The next day I spent in gloomy lethargy.
I had intended to go to Checkshill that day, but my bruised ankle
was too swollen for that to be possible. I sat indoors in the
ill-lit downstairs kitchen, with my foot bandaged, and mused darkly
and read. My dear old mother waited on me, and her brown eyes watched
me and wondered at my black silences, my frowning preoccupations.
I had not told her how it was my ankle came to be bruised and my
clothes muddy. She had brushed my clothes in the morning before I
got up.
Ah well! Mothers are not treated in that way now. That I suppose
must console me. I wonder how far you will be able to picture that
dark, grimy, untidy room, with its bare deal table, its tattered
wall paper, the saucepans and kettle on the narrow, cheap, but
by no means economical range, the ashes under the fireplace, the
rust-spotted steel fender on which my bandaged feet rested; I wonder
how near you can come to seeing the scowling pale-faced hobbledehoy
I was, unshaven and collarless, in the Windsor chair, and the little
timid, dirty, devoted old woman who hovered about me with
love peering out from her puckered eyelids. . .
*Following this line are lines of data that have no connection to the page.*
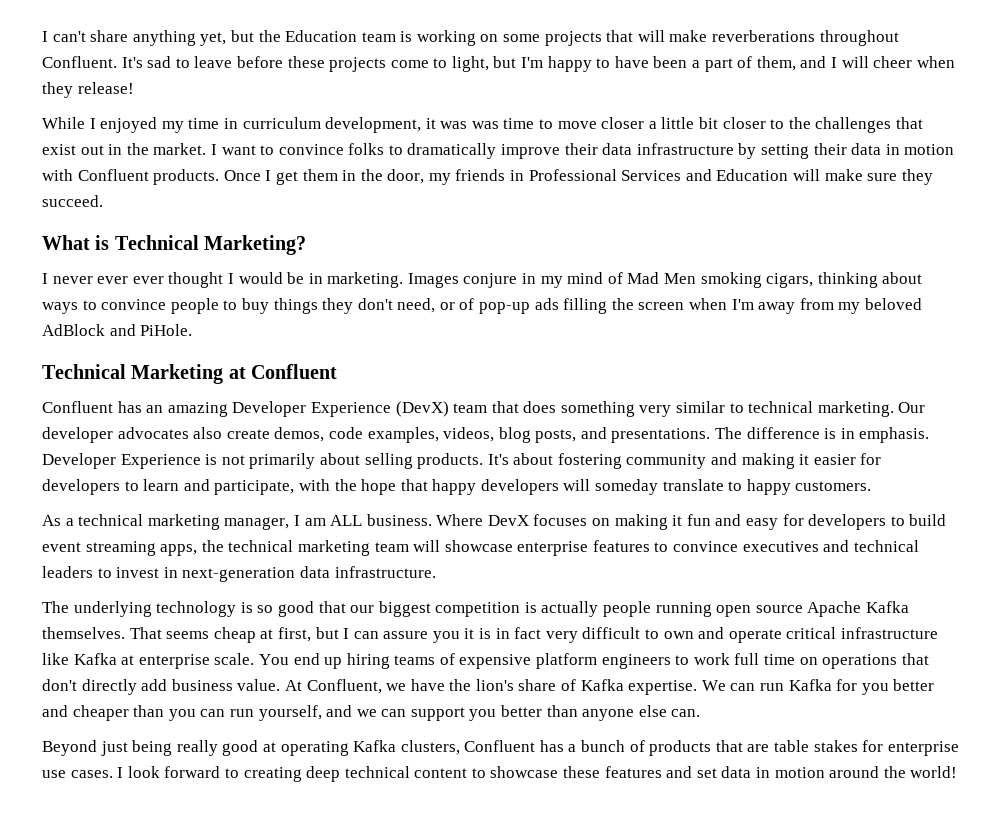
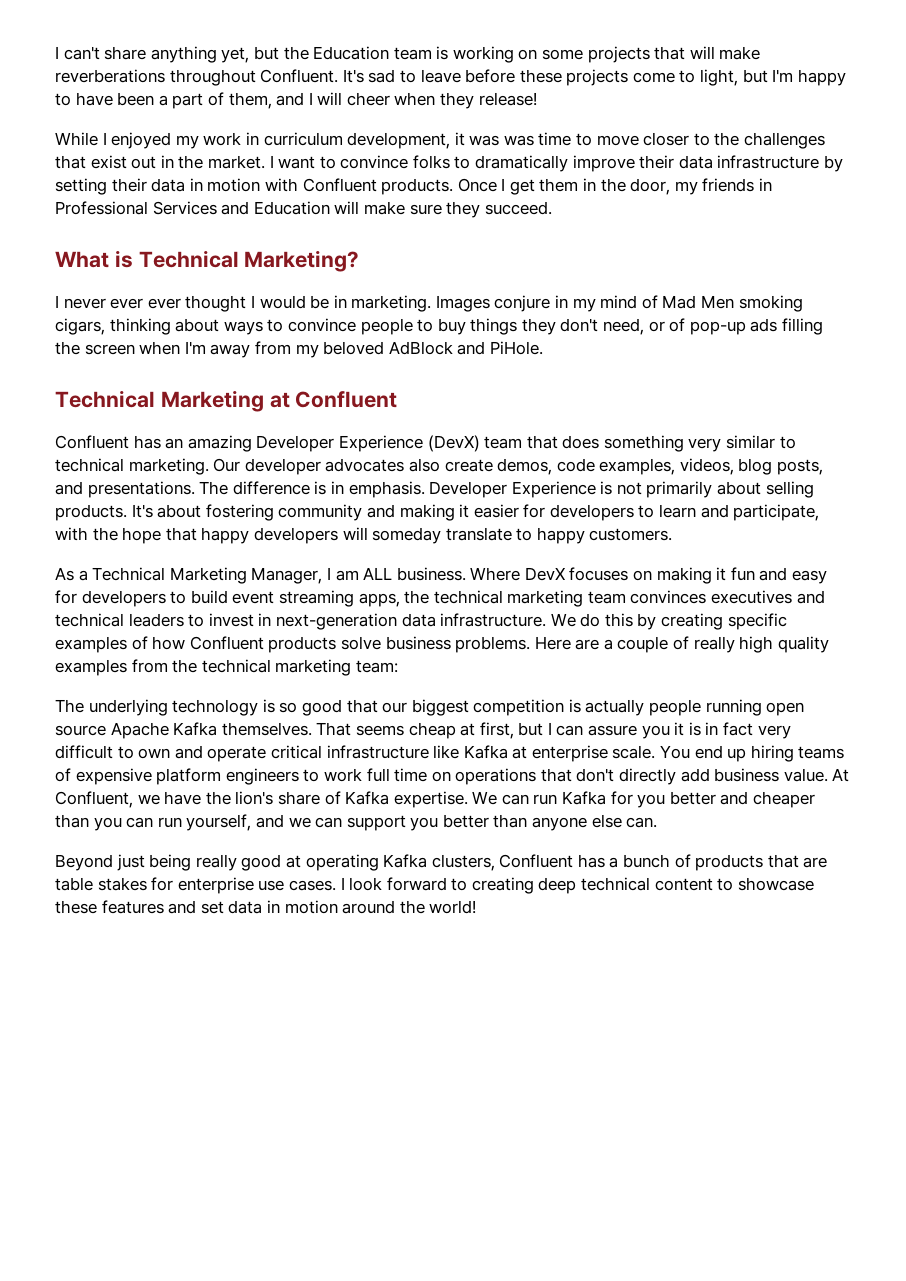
- While I enjoyed my time in curriculum development, it was was time to move closer a little bit closer to the challenges that exist out in the market.
+ While I enjoyed my work in curriculum development, it was was time to move closer to the challenges that exist out in the market.
- As a technical marketing manager, I am ALL business.
+ As a Technical Marketing Manager, I am ALL business.
- Where DevX focuses on making it fun and easy for developers to build event streaming apps, the technical marketing team will showcase enterprise features to convince executives and technical leaders to invest in next-generation data infrastructure.
+ Where DevX focuses on making it fun and easy for developers to build event streaming apps, the technical marketing team convinces executives and technical leaders to invest in next-generation data infrastructure. We do this by creating specific examples of how Confluent products solve business problems. Here are a couple of really high quality examples from the technical marketing team:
When she went out to buy some vegetables in the middle of the
morning she got me a half-penny journal. It was just such a one as
these upon my desk, only that the copy I read was damp from the
press, and these are so dry and brittle, they crack if I touch
them. I have a copy of the actual issue I read that morning; it
was a paper called emphatically the New Paper, but everybody bought
it and everybody called it the "yell." It was full that morning of
stupendous news and still more stupendous headlines, so stupendous
that for a little while I was roused from my egotistical broodings
to wider interests. For it seemed that Germany and England were on
the brink of war.
Of all the monstrous irrational phenomena of the former time, war
was certainly the most strikingly insane. In reality it was probably
far less mischievous than such quieter evil as, for example, the
general acquiescence in the private ownership of land, but its evil
consequences showed so plainly that even in those days of stifling
confusion one marveled at it. On no conceivable grounds was there
any sense in modern war. Save for the slaughter and mangling of a
multitude of people, the destruction of vast quantities of material,
and the waste of innumerable units of energy, it effected nothing.
The old war of savage and barbaric nations did at least change
humanity, you assumed yourselves to be a superior tribe in physique
and discipline, you demonstrated this upon your neighbors, and
if successful you took their land and their women and perpetuated
and enlarged your superiority. The new war changed nothing but the
color of maps, the design of postage stamps, and the relationship
of a few accidentally conspicuous individuals. In one of the last
of these international epileptic fits, for example, the English,
with much dysentery and bad poetry, and a few hundred deaths in
battle, conquered the South African Boers at a gross cost of about
three thousand pounds per head --they could have bought the whole
of that preposterous imitation of a nation for a tenth of that
sum--and except for a few substitutions of personalities, this
group of partially corrupt officials in the place of that, and so
forth, the permanent change was altogether insignificant. (But
an excitable young man in Austria committed suicide when at length
the Transvaal ceased to be a "nation.") Men went through the seat
of that war after it was all over, and found humanity unchanged,
except for a general impoverishment, and the convenience of an
unlimited supply of empty ration tins and barbed wire and cartridge
cases--unchanged and resuming with a slight perplexity all its old
habits and misunderstandings, the nigger still in his slum-like
kraal, the white in his ugly ill-managed shanty. . .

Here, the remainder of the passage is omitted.